Notaba todo su cuerpo pesado, vago, insoportablemente palpitante, y los labios
de cereza de la camarera sonreían extrañamente delante de sus ojos mientras
esta aplastaba la colilla con la punta del zapato.
-Pobre niña – repitió sin dejar de
susurrar, atrapando un mechón de pelo rojo entre los dedos. Alba se sintió
retroceder hacia el cubículo del váter empujada por Ginebra, que avanzaba sin
tocarla y que echó el pestillo tras ellas una vez que hubieron entrado y Alba
se hubo acorralado ella misma entre Ginebra y la pared. Se dejaba mecer en
susurros, sin apartar la mirada, como si las uniese un hilo invisible. Recordó
que había leído que en épocas pasadas los científicos pensaban que el sentido
de la vista se basaba en una sustancia intangible que surgía de las pupilas y
que, como otra extremidad, tocaba los objetos para adivinar su forma. Alba era
capaz de sentir en ese momento cómo los ojos de Ginebra la tocaban. Hasta que
una mano física le acarició con delicadeza los labios, lentamente, para luego descender
por la barbilla y el cuello, por la línea del escote hasta el ombligo.
-Vamos a ver dónde se esconden esos
bichos –susurró Ginebra en su oído para luego descender en línea recta por su
cuello, acariciándolo con los labios. Se apretó contra ella para introducir su
propia mano helada por su espalda y desabrocharle el sujetador. Alba intentó
agradecerle sus buenas intenciones, convencida de que Ginebra iba a encontrar y
a echar al lagarto que tanto la molestaba. Pero no consiguió que de su boca
surgiese ningún sonido, a excepción de un ligero suspiro de sorpresa al sentir
el click del cierre y sentirse de repente liberada.

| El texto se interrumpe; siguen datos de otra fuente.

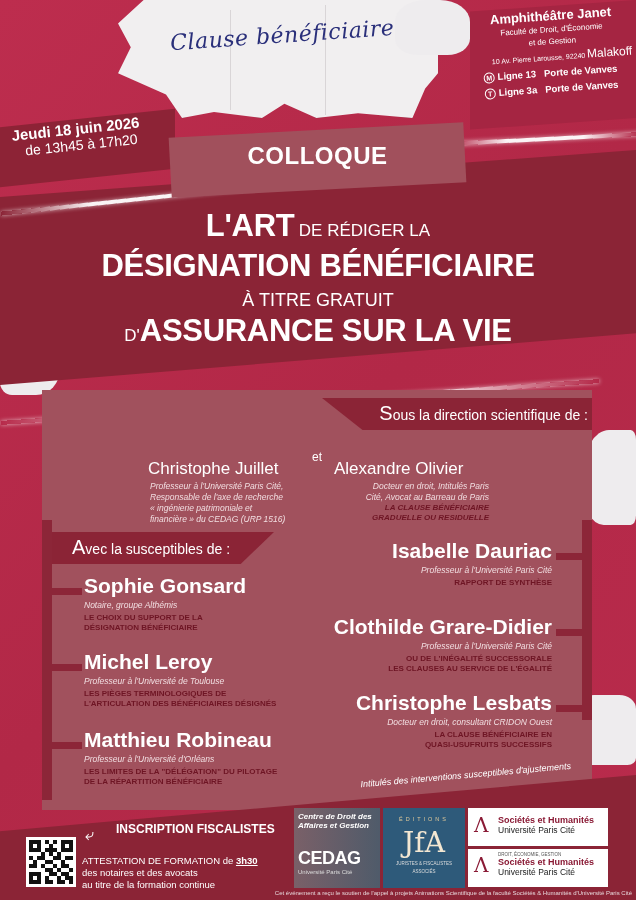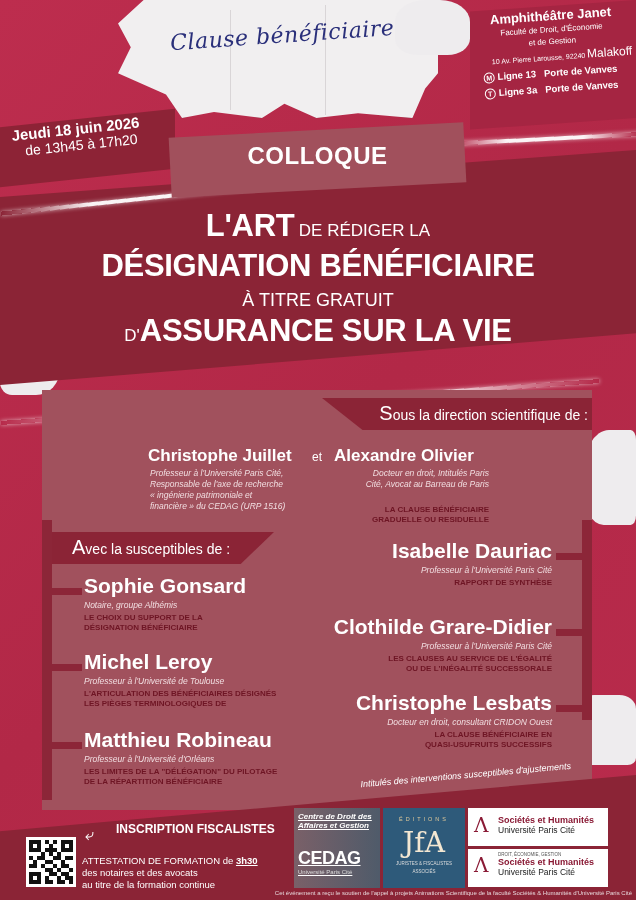"Christophe Juillet" .dname { font-weight: bold -> normal; margin-top: none -> 13px }
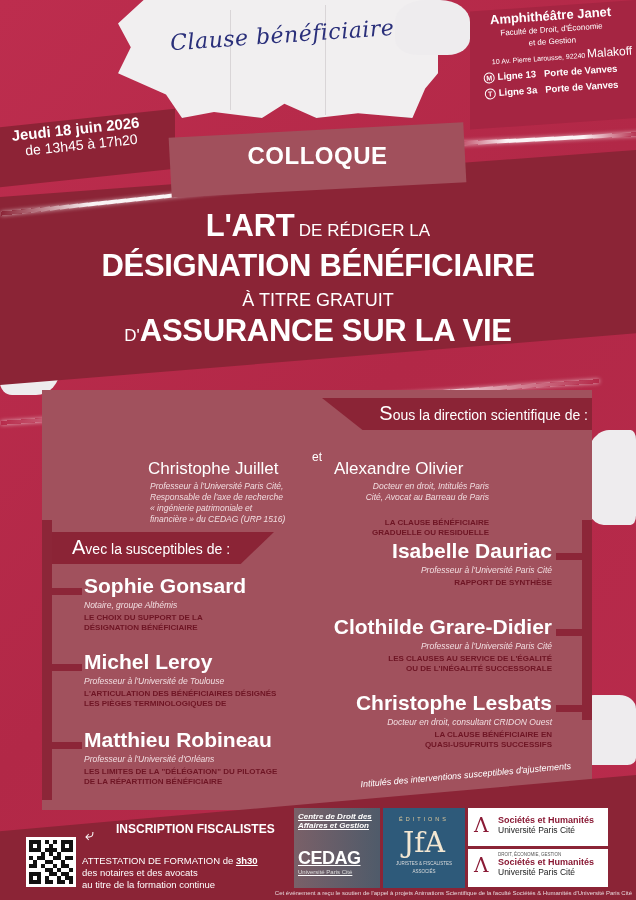"LA CLAUSE BÉNÉFICIAIRE" div { font-style: none -> italic; margin-top: 15px -> 0 }
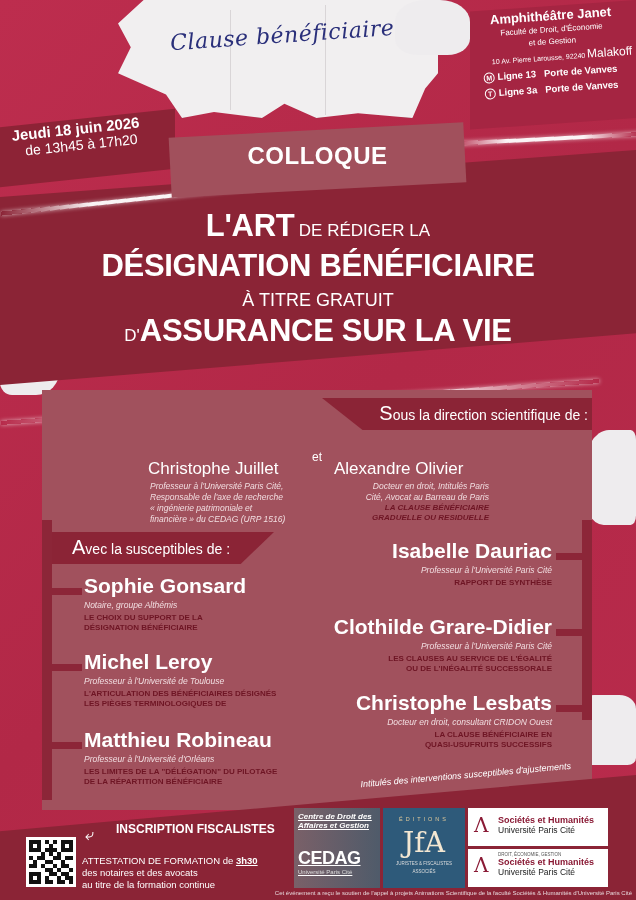"LES CLAUSES AU SERVICE DE" div.dtalk { order: before "OU DE L'INÉGALITÉ SUCCESSORALE" -> after "OU DE L'INÉGALITÉ SUCCESSORALE" }
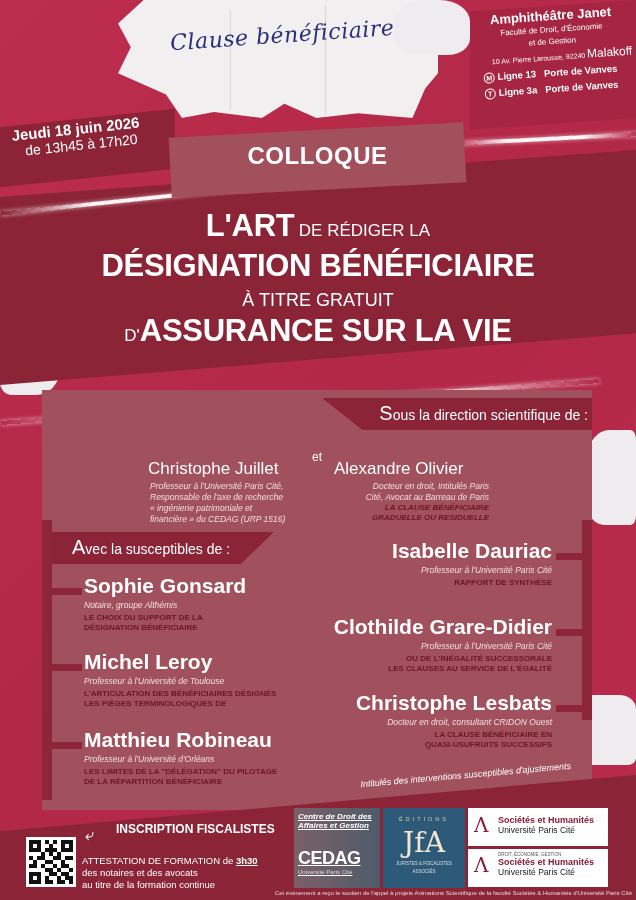"L'ARTICULATION DES BÉNÉFICIAIRES" div.dtalk { order: before "LES PIÈGES TERMINOLOGIQUES DE" -> after "LES PIÈGES TERMINOLOGIQUES DE" }
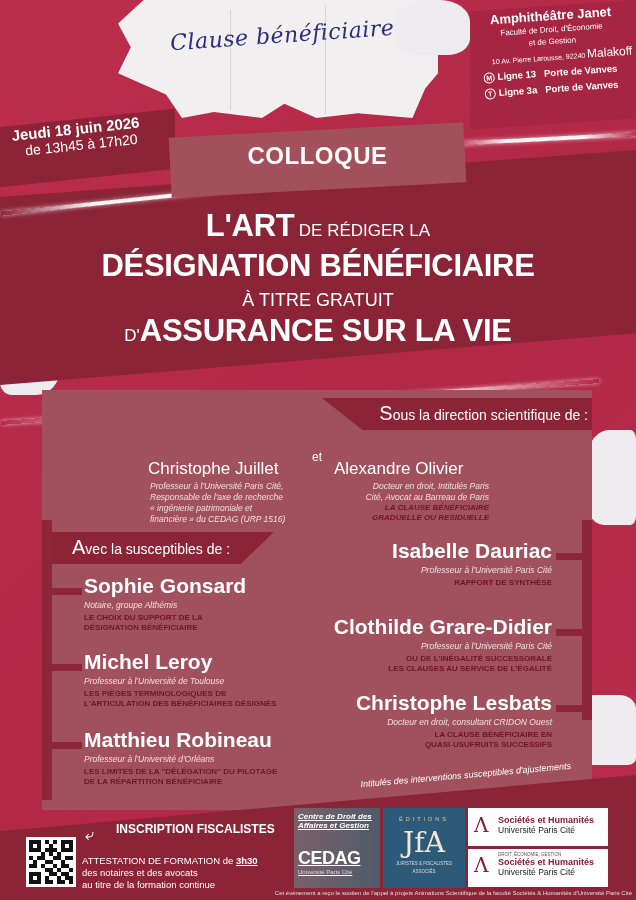"Centre de Droit des Affaires" .logo-cedag { text-decoration: underline -> none }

-¿Mejor? –preguntó amablemente
Ginebra descendiendo la boca por su pecho, y ascendiendo la mano izquierda
hacia la misma dirección. Alba asintió imperceptiblemente, creyendo escuchar
golpes en la puerta. Sin embargo Ginebra no daba signos de haber escuchado nada
y Alba volvió a sentir al lagarto deslizarse por su vientre y pegó un respingo.
Pero Ginebra la calmó rápidamente como a un niño pequeño y en ese momento se dio
cuenta de que no era ningún lagarto, sino su mano, fría y suave, que se
escabullía bajo la cintura de la falda y descendía sin despegarse de su piel.
Ginebra volvió a reír silenciosamente en su oído, mientras los golpes en la
puerta aumentaban y Alba arqueaba la espalda en un escalofrío involuntario,
sintiendo cómo la mano de la chica comenzaba a acariciarle, suave como una
pluma, como si fuese ella misma la que lo hiciese, arrancándole gemidos leves en
su sopor inconsciente.
-Te gusta mucho Arcadio, ¿verdad? –le
preguntó Ginebra en un murmullo. Alba creyó escuchar en ese preciso momento al
propio Arcadio al otro lado de la puerta, vociferando insultos y dando golpes,
y se preguntó con media sonrisa involuntaria si la habría oído gemir-. Bueno,
veremos si eso cambia. Me llamo Ginebra –añadió Ginebra al oído de Alba, antes
de descender hasta el suelo, junto a su falda.